Giovanni Aloi

L’histoire de la science et celle de l’art occidental sont intimement liées, car elles sont toutes deux marquées par la volonté d’évaluer visuellement les similitudes et les différences. Cette approche a nourri une profonde tendance à l’archivage – un désir d’ordonner, de cataloguer et de hiérarchiser qui, au cours des cinq derniers siècles, a construit une conception limitée de ce que nous appelons la nature. Ce que nous voyons et les lentilles à travers lesquelles nous voyons font une différence substantielle dans ce que nous pouvons dire. En tant que telle, la mimésis qui caractérise la tradition occidentale de l’illustration de l’histoire naturelle ne peut saisir qu’une image partielle, souvent superficielle. Cette façon même de voir a simultanément enrichi et appauvri notre relation avec le reste du monde naturel. Grâce aux magnifiques illustrations botaniques réalisées par de nombreux artistes de talent qui ont collaboré avec des scientifiques et des chercheurs, nous avons aujourd’hui accès à d’énormes archives d’informations sur les animaux et les plantes. Et pourtant, ces informations excluent souvent les réseaux de connaissances écologiques et anthropologiques qui ont rendu les plantes si importantes pour les traditions culturelles et les écologies environnementales.
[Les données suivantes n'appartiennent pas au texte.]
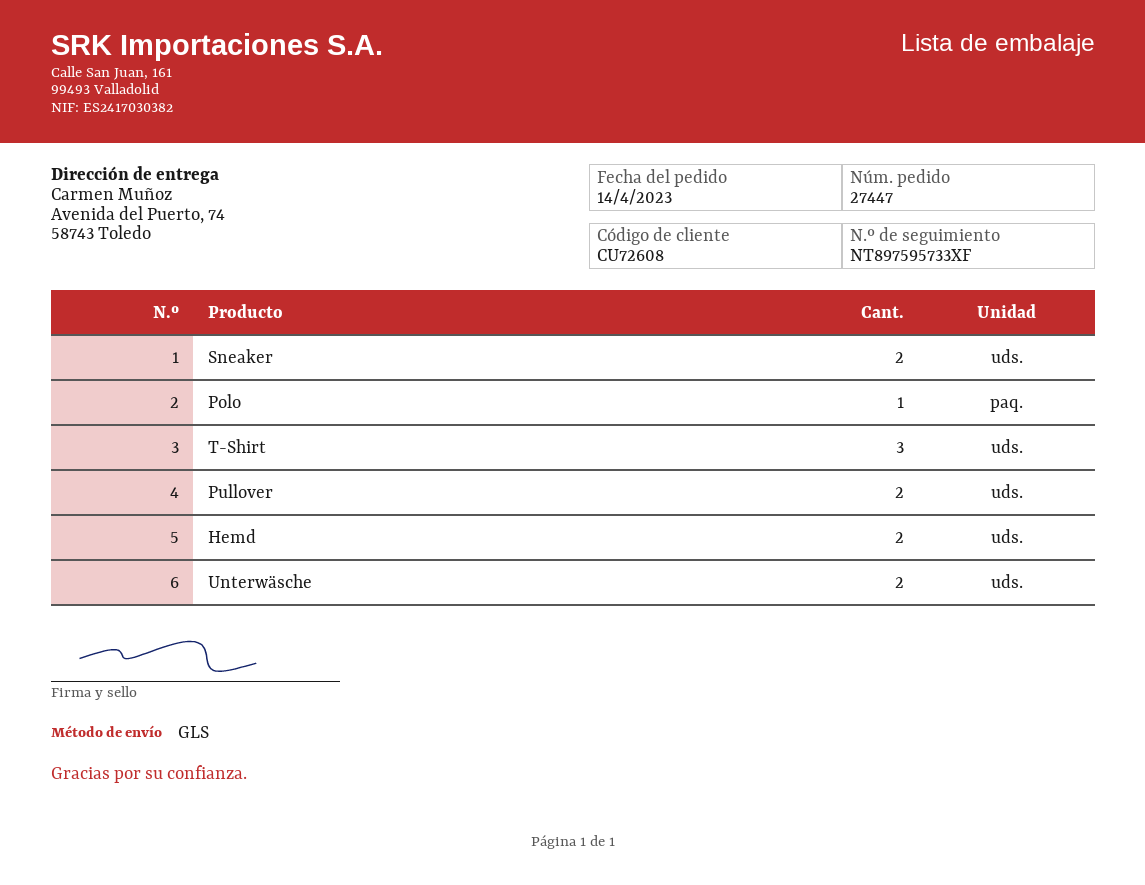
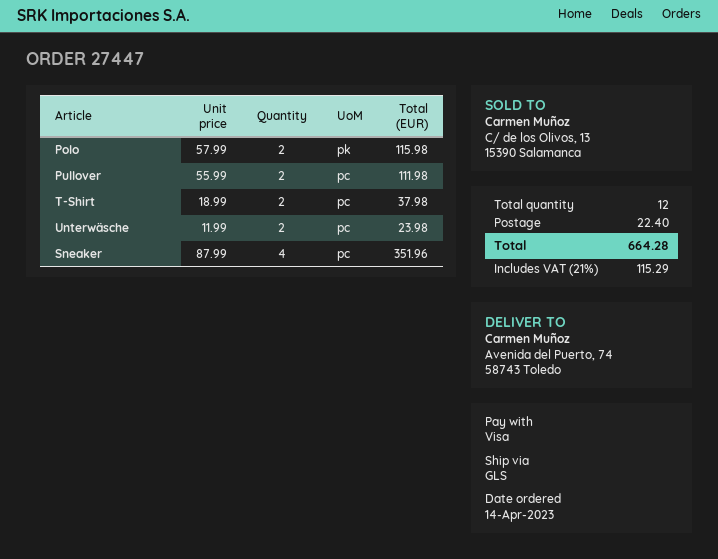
Sneaker: 2 -> 4
Polo: 1 -> 2
T-Shirt: 3 -> 2
Hemd: 2 -> none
            L’histoire de la visualité scientifique en Occident est profondément ancrée dans des pratiques qui, par essence, sont extractionnistes et isolantes: des stratégies esthétiques d’objectivation nées de mentalités masculines et colonialistes. Concevoir de nouvelles modalités esthétiques pour représenter le non-humain, et les plantes en particulier, constitue une occasion précieuse de repenser l’agencement et la beauté afin de nous repositionner dans le monde non pas comme des observateurs détachés et objectifs, mais comme des participants actifs engagés dans une parenté profonde et indispensable. C’est dans ce contexte que l’esthétique expérimentale déployée dans Microcosmes nous aide à voir au-delà des tropes objectivants des premiers tableaux d’histoire naturelle et de natures mortes. Le résultat est un aperçu visuellement exceptionnel d’un domaine plus profond, une dimension d’interconnexion dans laquelle la science et le spirituel ne s’excluent plus mutuellement. Les images de plantes sacrées des Amériques présentées dans Microcosmes jettent ainsi un pont efficace entre les domaines de recherche historique, technologique, scientifique et artistique pour jeter les bases de nouvelles approches esthétiques dans lesquelles différents héritages culturels peuvent se renforcer mutuellement. Le résultat est une optique plus complète, plus riche et plus complexe – un humble repositionnement du regard humain imprégné d’une sorte de crainte et d’émerveillement que la science occidentale a trop longtemps mis de côté.

Dr. Giovanni Aloi, School of the Art Institute, Chicago. Fondateur et rédacteur en chef d’Antennae: The Journal of Nature in Visual Culture. Auteur de Why Look at Plants?: The Botanical Emergence in Contemporary Art.